Is corn starch a resistant starch?

Yes. High amylose corn starches are resistant starches that are not digested.

Let me clarify. Most corn starch comes from dent corn and is highly digestible. Cornstarch is nothing more than chains of glucose. Long, linear chains are called amylose and highly branched, tree-like chains are called amylopectin. Regular corn has about 70-75% amylopectin and 25-30% amylose. Raw, uncooked regular cornstarch contains a lot of resistant starch, but once you cook it, it becomes highly digested.

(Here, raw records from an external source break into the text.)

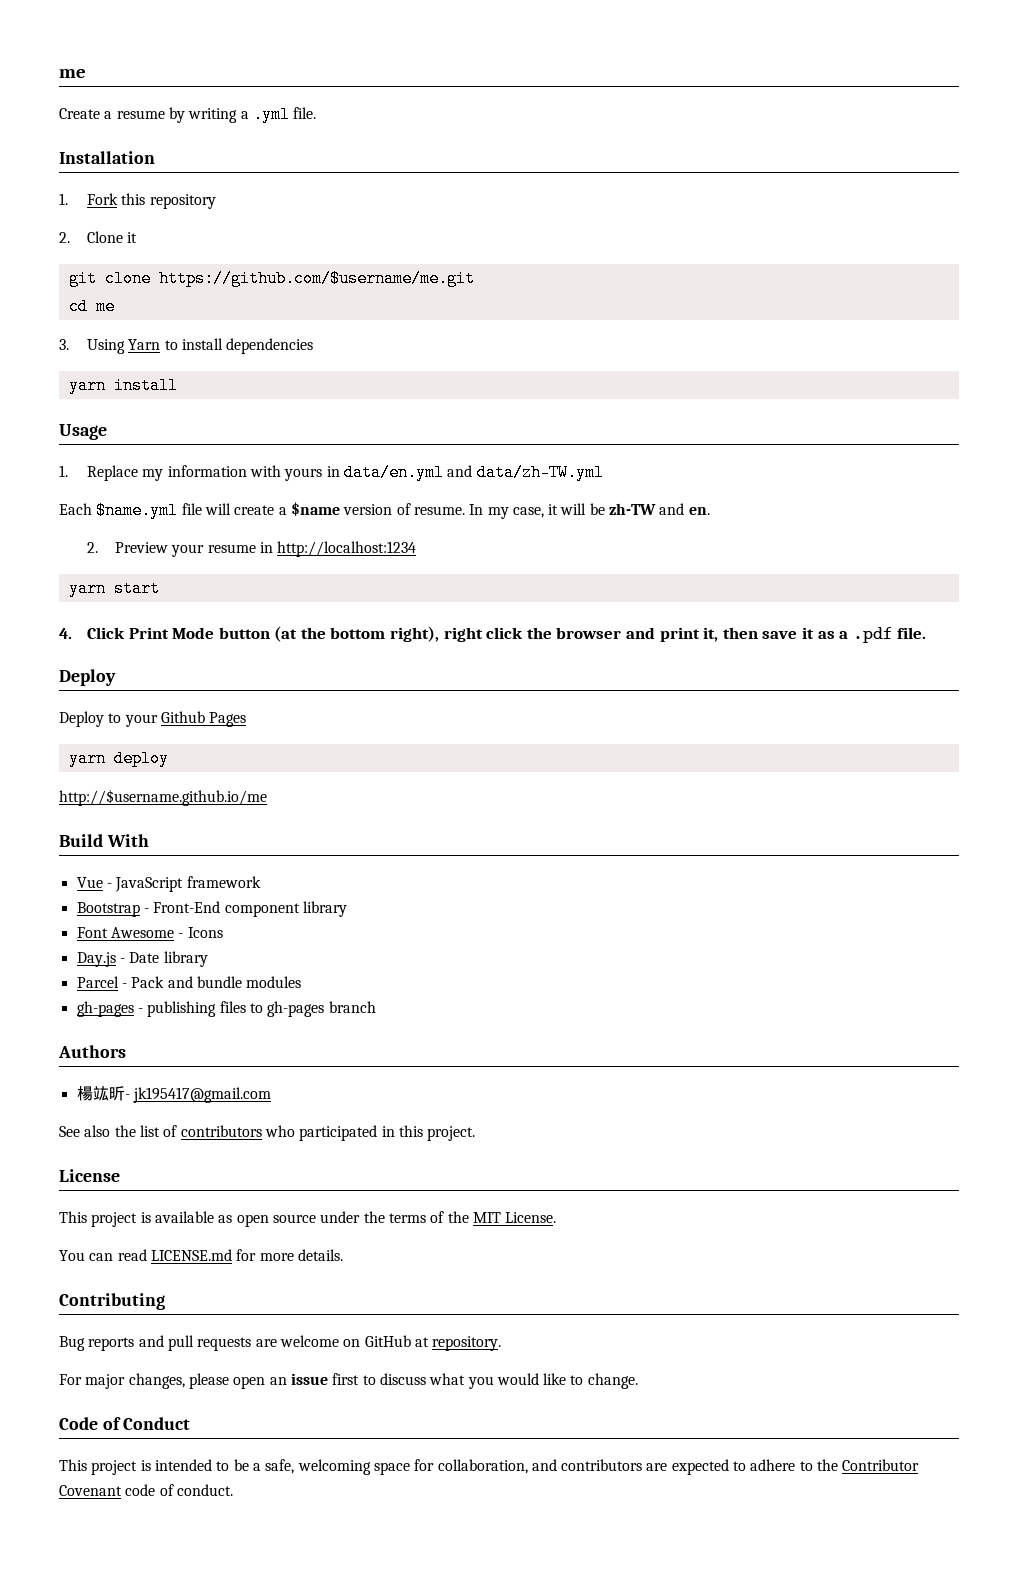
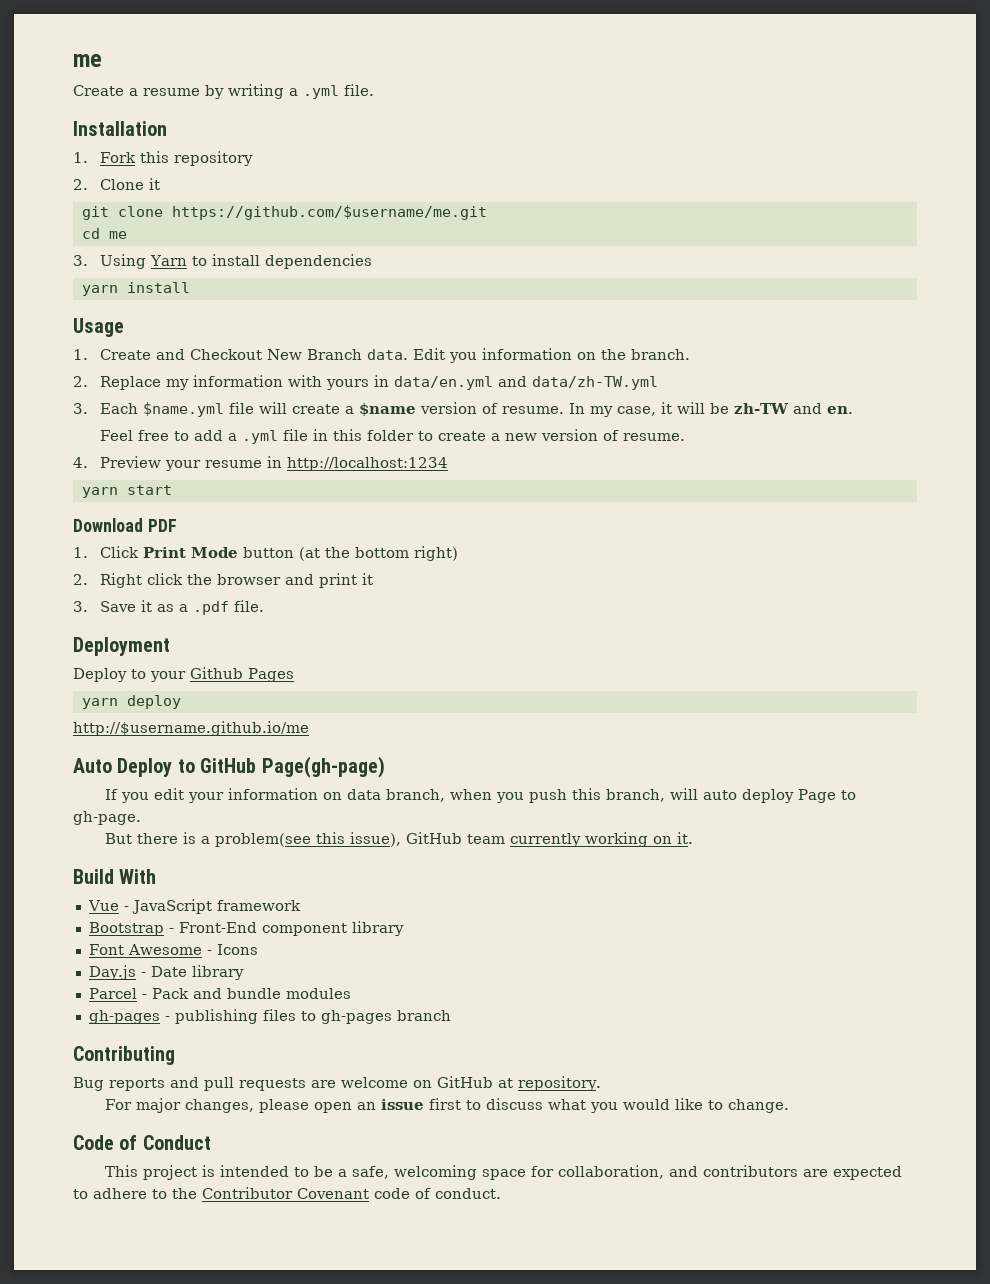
(68, 471) none -> [99,348,690,363] [73,376,88,387] Create and Checkout New Branch data. Edit you information on the branch. // 2.
(604, 472) none -> [73,403,88,414] 3.
[86,542,98,553] 2. -> [99,429,685,444] [73,457,88,468] Feel free to add a .yml file in this folder to create a new version of resume. // 4.
[59,628,72,639] 4. -> [73,518,177,532] [73,547,88,558] Download PDF // 1.
[390,626,483,642] right), right -> [413,546,458,561] [73,573,142,588] right) // 2. Right
[703,627,798,642] it, then save -> [361,573,373,585] [73,601,136,612] it // 3. Save
[59,669,116,686] Deploy -> [73,637,170,656] Deployment
(267, 797) none -> [73,756,385,778] [105,788,857,803] [73,811,141,825] [105,832,694,847] // Auto Deploy to GitHub Page(gh-page) // If you edit your information on data branch, when you push this branch, will auto deploy Page to gh-page. // But there is a problem(see this issue), GitHub team currently working on it.
[58,1045,126,1058] [76,1086,271,1103] [59,1125,476,1141] [59,1169,120,1182] [59,1211,557,1227] [59,1249,343,1261] // Authors // 楊竑昕- jk195417@gmail.com // See also the list of contributors who participated in this project. // License // This project is available as open source under the terms of the MIT License. // You can read LICENSE.md for more details. -> (451, 1015) none

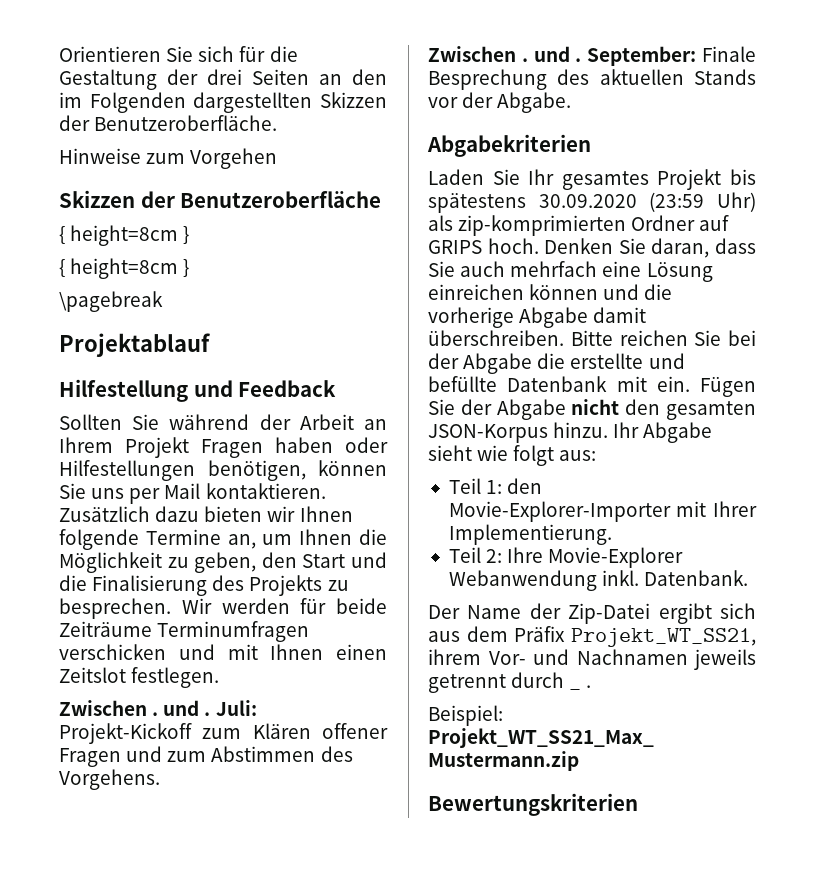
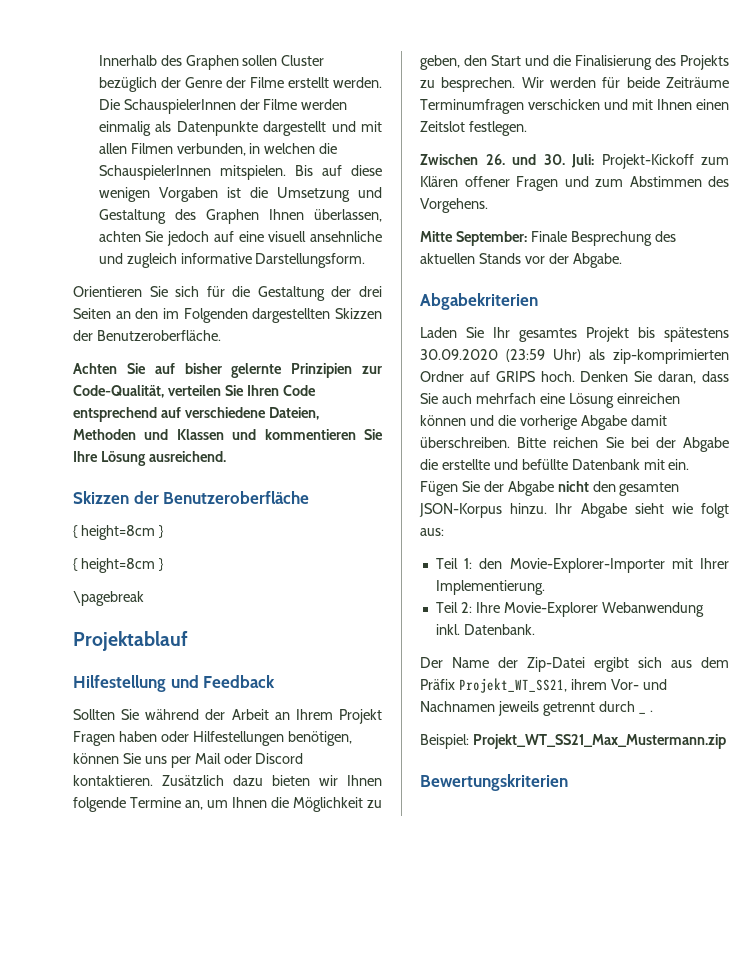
(59, 54) none -> [98,55,325,70] [98,77,382,92] [98,99,348,114] [98,121,382,136] [98,143,338,156] [98,165,382,180] [98,187,382,202] [98,209,382,224] [98,231,382,246] [98,253,366,268] Innerhalb des Graphen sollen Cluster bezüglich der Genre der Filme erstellt werden. Die SchauspielerInnen der Filme werden einmalig als Datenpunkte dargestellt und mit allen Filmen verbunden, in welchen die SchauspielerInnen mitspielen. Bis auf diese wenigen Vorgaben ist die Umsetzung und Gestaltung des Graphen Ihnen überlassen, achten Sie jedoch auf eine visuell ansehnliche und zugleich informative Darstellungsform. //
[59,148,278,169] Hinweise zum Vorgehen -> [73,363,382,378] [73,385,316,398] [73,407,319,422] [73,429,383,440] [73,451,226,466] Achten Sie auf bisher gelernte Prinzipien zur Code-Qualität, verteilen Sie Ihren Code entsprechend auf verschiedene Dateien, Methoden und Klassen und kommentieren Sie Ihre Lösung ausreichend.
(201, 491) none -> [223,753,304,764] oder Discord
[152,700,211,716] . und . -> [485,154,565,165] 26. und 30.
[428,46,582,62] Zwischen . und . -> [420,231,453,242] Mitte

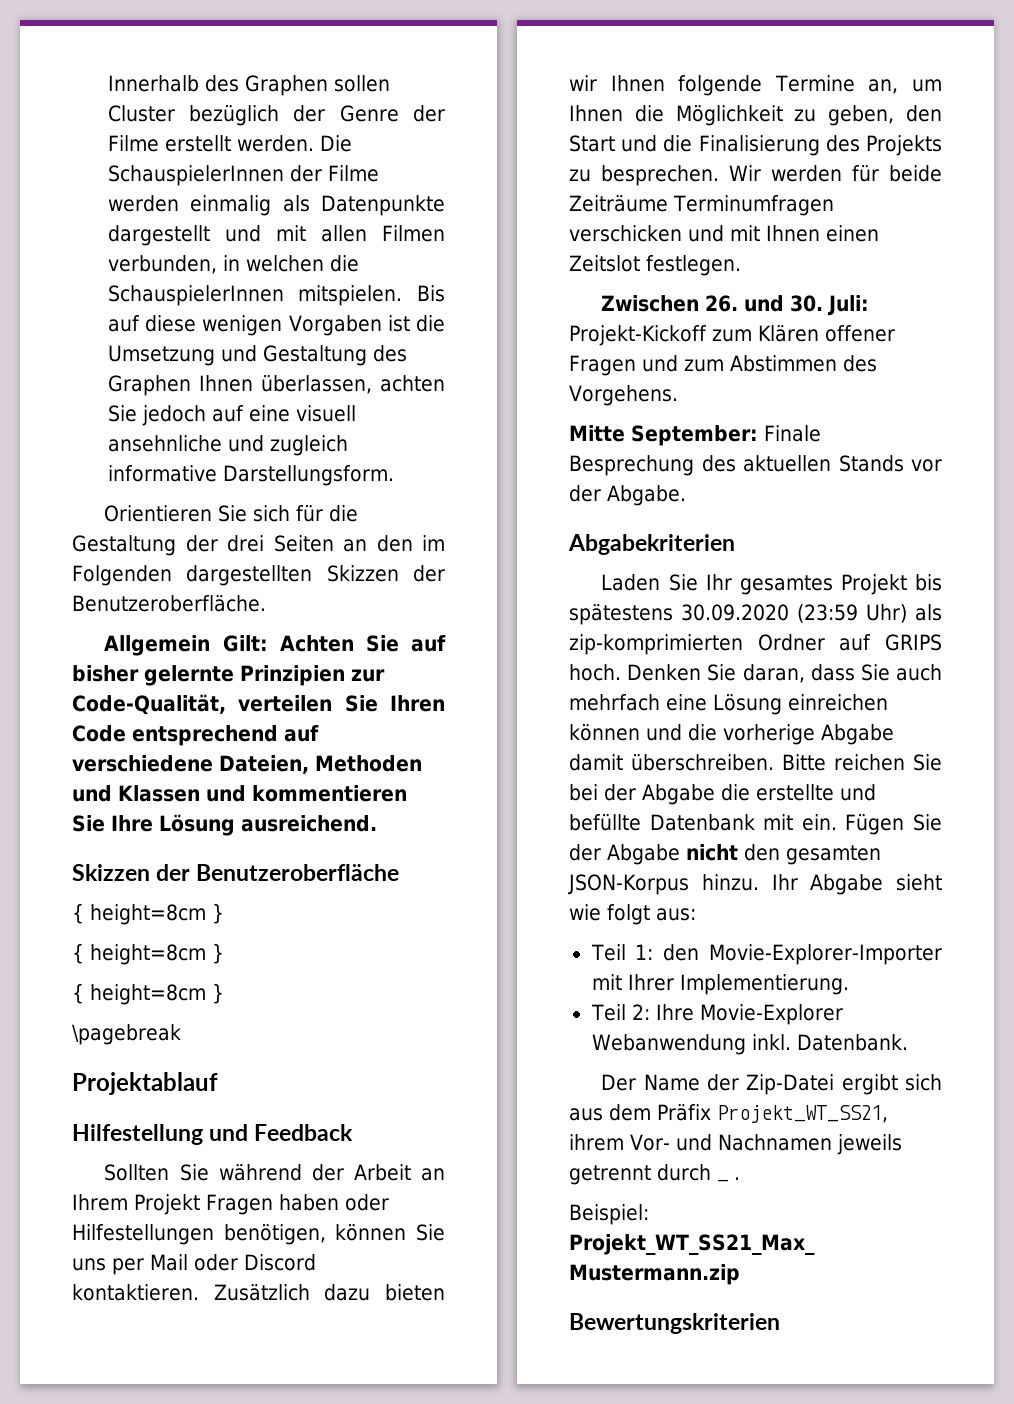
(221, 335) none -> [104,635,268,656] Allgemein Gilt:
(164, 564) none -> [72,984,224,1005] // { height=8cm }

In contrast, some corn is naturally rich in amylose and contains about 70-75% amylose and only 25-30% amylopectin. The gelatinization temperature of high amylose corn is higher than most baking - so it retains its resistant starch content through baking. It is possible to blast apart high amylose cornstarch through cereal manufacturing or retort processing.

Natural, high amylose resistant cornstarch has been available for many years (Hi-maize brand name) and researchers have been investigating its health properties. To date, more than 70 published human clinical trials have been published in the peer-reviewed scientific literature showing that high amylose resistant corn starch increases satiety so that you can eat less food without feeling hungry, improves insulin sensitivity, shifts your metabolism to burning more fat instead of carbohydrates as energy, and promotes a healthy digestive system.

High amylose resistant corn starch is a specialty starch. The vast majority of cornstarch is NOT resistant starch. You have to look for the specialty hybrid to get the resistant starch benefits.